Alpha students learn language, math and science on the AI apps. Other subjects that would typically require a standalone class, like history, are folded into the reading program. Alpha said this is because the standard history curriculum takes less time to teach.

It also personalizes reading material. If a third grader is reading at an eighth-grade level, they’re “still reading about unicorns, but it’s complex vocab. If they’re fifth grade but need a lower level, it’s still age appropriate,” Arnold told The Post.

The AI algorithm can also plug in information to make material more interesting for students, so they can learn math via the sales of Taylor Swift’s latest album instead of baseball stats, for example.

Alpha is quickly growing – adding its New York City campus this year to about 15 sister schools.
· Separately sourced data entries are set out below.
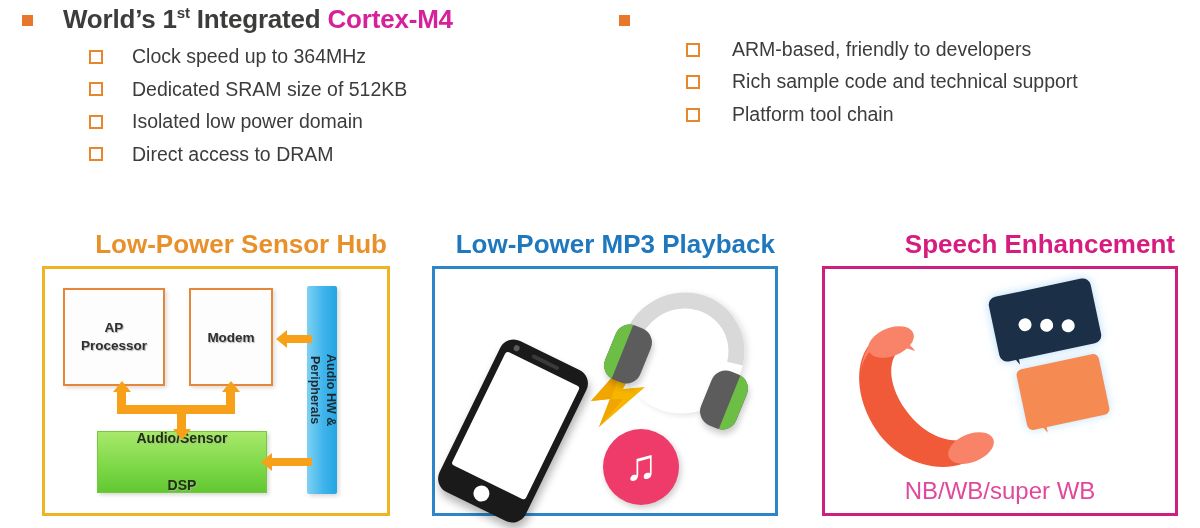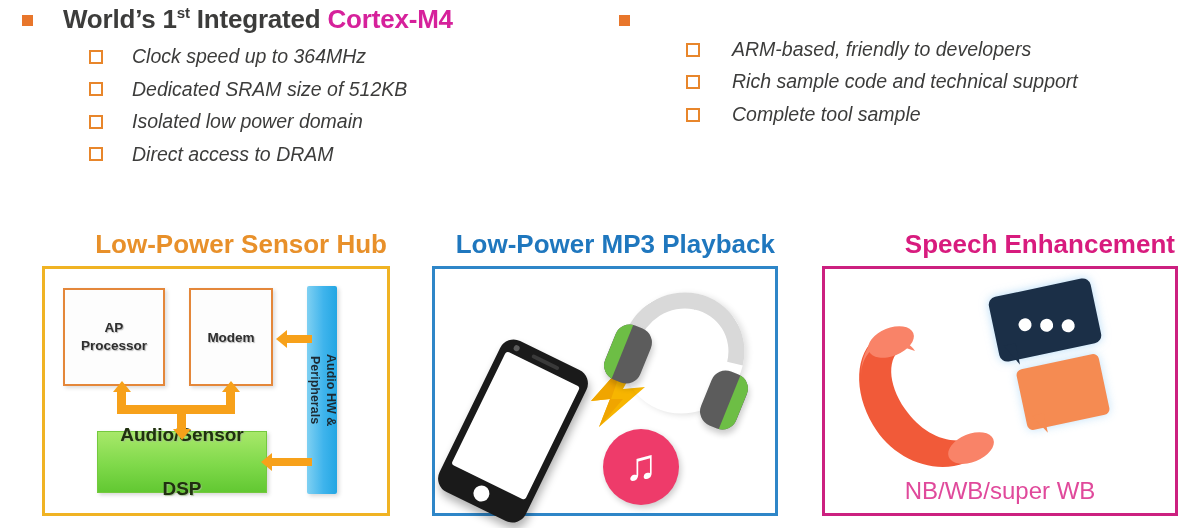--- a/index.html
+++ b/index.html
@@ -43,21 +43,21 @@
     white-space: nowrap;
   }
   .head-title .accent { color: #D6219B; }
   .head-title sup {
     font-size: 0.58em;
     vertical-align: super;
     line-height: 0;
     text-align: right;
   }
 
-  .bullet-list { list-style: none; margin: 16px; padding: 0; font-style: italic; }
+  .bullet-list { list-style: none; margin: 16px; padding: 0; }
   .bullet-item {
     display: flex;
     align-items: center;
     margin-bottom: 11px;
   }
   .chk {
     width: 14px; height: 14px;
     border: 2.5px solid #E8862B;
     background: #ffffff;
     flex: 0 0 auto;
@@ -146,21 +146,21 @@
     border: 2px solid #E4873A;
     background: #fdfdfd;
     font-size: 13.5px;
     box-shadow: 2px 2px 4px rgba(0,0,0,0.14);
   }
   .dbox-dsp {
     left: 52px; top: 162px;
     width: 170px; height: 62px;
     background: linear-gradient(to bottom, #A8E86A 0%, #7FD94A 55%, #62C832 100%);
     border: 1px solid #74c93e;
-    font-size: 19px;
+    font-size: 14px;
     line-height: 1.35;
     color: #203010;
     text-shadow: 1px 1px 1px rgba(160,190,140,0.8);
     box-shadow: 2px 2px 4px rgba(0,0,0,0.16);
     gap: 28px;
   }
   .dbox-bus {
     left: 262px; top: 17px;
     width: 30px; height: 208px;
     background: linear-gradient(to right, #7FD0F2 0%, #3FB4EC 55%, #23A6E3 100%);
@@ -415,21 +415,21 @@
       <li class="bullet-item">
         <span class="chk"></span>
         <span class="bullet-text">ARM-based, friendly to developers</span>
       </li>
       <li class="bullet-item">
         <span class="chk"></span>
         <span class="bullet-text">Rich sample code and technical support</span>
       </li>
       <li class="bullet-item">
         <span class="chk"></span>
-        <span class="bullet-text">Complete tool sample</span>
+        <span class="bullet-text">Platform tool chain</span>
       </li>
     </ul>
   </div>
 </div>
 
 <div class="panel" id="panel-sensor">
   <div class="panel-title">Low-Power Sensor Hub</div>
 
   <div class="dbox dbox-ap">
     <div>AP</div>

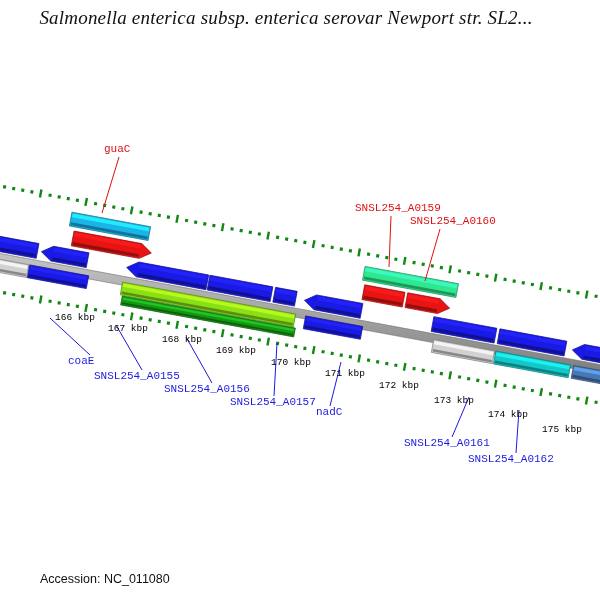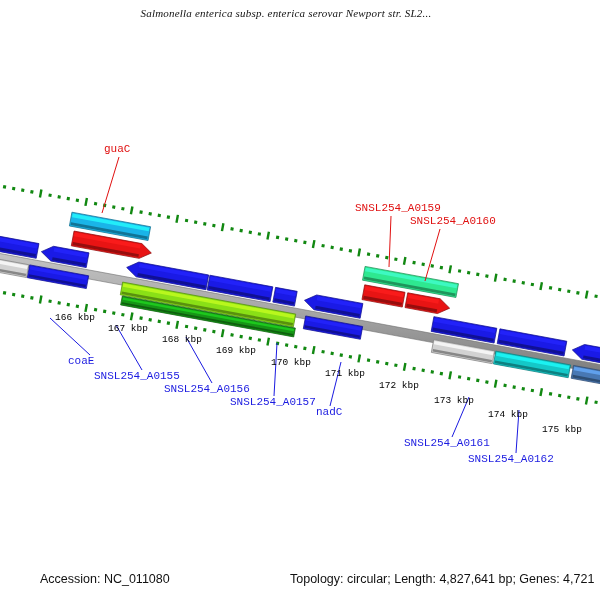--- a/index.html
+++ b/index.html
@@ -2,21 +2,21 @@
 <html><head>
 <meta charset="utf-8">
 <style>
   html,body{margin:0;padding:0;}
   body{
     width:600px;height:600px;background:#ffffff;overflow:hidden;
     font-family:"Liberation Sans", sans-serif;position:relative;
   }
   #map-title{
     position:absolute;top:7px;left:0;width:572px;text-align:center;
-    font-family:"Liberation Serif", serif;font-style:italic;font-size:11px;
+    font-family:"Liberation Serif", serif;font-style:italic;font-size:19px;
     color:#111111;letter-spacing:.2px;
   }
   #genome-canvas{position:absolute;top:0;left:0;}
   #status-bar{
     position:absolute;left:0;bottom:0;width:600px;height:40px;
     font-family:"Liberation Sans", sans-serif;font-size:12.5px;color:#111111;margin-left:28px;
   }
   #accession-text{position:absolute;left:12px;top:12px;}
   #topology-text{position:absolute;left:262px;top:12px;}
   .scale-lbl{font-family:"Liberation Mono", monospace;font-size:9.5px;fill:#000000;}
@@ -328,14 +328,13 @@
       <text x="404" y="446" class="gene-lbl">SNSL254_A0161</text>
       <text x="468" y="462" class="gene-lbl">SNSL254_A0162</text>
       <text x="104" y="152" class="gene-lbl-red">guaC</text>
       <text x="355" y="211" class="gene-lbl-red">SNSL254_A0159</text>
       <text x="410" y="224" class="gene-lbl-red">SNSL254_A0160</text>
     </g>
 </svg>
 
 <div id="status-bar">
   <span id="accession-text">Accession: NC_011080</span>
-  <span id="topology-text">Topology: circular; Length: 4,827,641 bp; Genes: 4,721</span>
 </div>
 
 </body></html>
Alpha School

When asked whether students ever read off real pages, Alpha said its kindergarten and first-grade classrooms are full of bookshelves and physical books, but they’re not part of academic requirements. 

Its unusual tactics have drawn attention online, including a currency the school has developed for rewarding high test scores it calls “Alphas.” Each Alpha is worth about a quarter, but it appears they quickly stack up – redeemable for arcade-like prizes including stuffed animals or a Nintendo Switch.

This “2 Hour Learning” model is also used at the company’s other non-Alpha schools, including some virtual charter schools and NextGen Academy, a private middle school in Austin with a curriculum that includes video games like Fortnite and Rocket League.

About four hours of the day at Alpha are spent on “life skill workshops.” Alpha School

Alpha markets itself as an alternative school for kids who struggle in traditional environments, whether they’re far more advanced than their peers or struggling to keep up.

About 25% of students across the Alpha system are on scholarships, which are funded through a combination of tuition dollars from other families and donors, the school said. While a family in Brownsville, Texas, might pay $500 a year and have the rest of the $10,000 tuition bill covered, the New York school is not yet offering aid for its $65,000 tuition.

Driscoll, the Alpha alum, said he switched to the AI school after unsuccessfully trying new school after new school.

“In public school, I felt really held back by the other students,” he told The Post. “I used to, like, tell my mom every day that I was feeling sick.”

But once he started at Alpha, “there was an immediate shift,” said Erin Driscoll, 51, Wade’s mom. 

“All of a sudden he had something to work for. He could be as challenged as he needed to be.”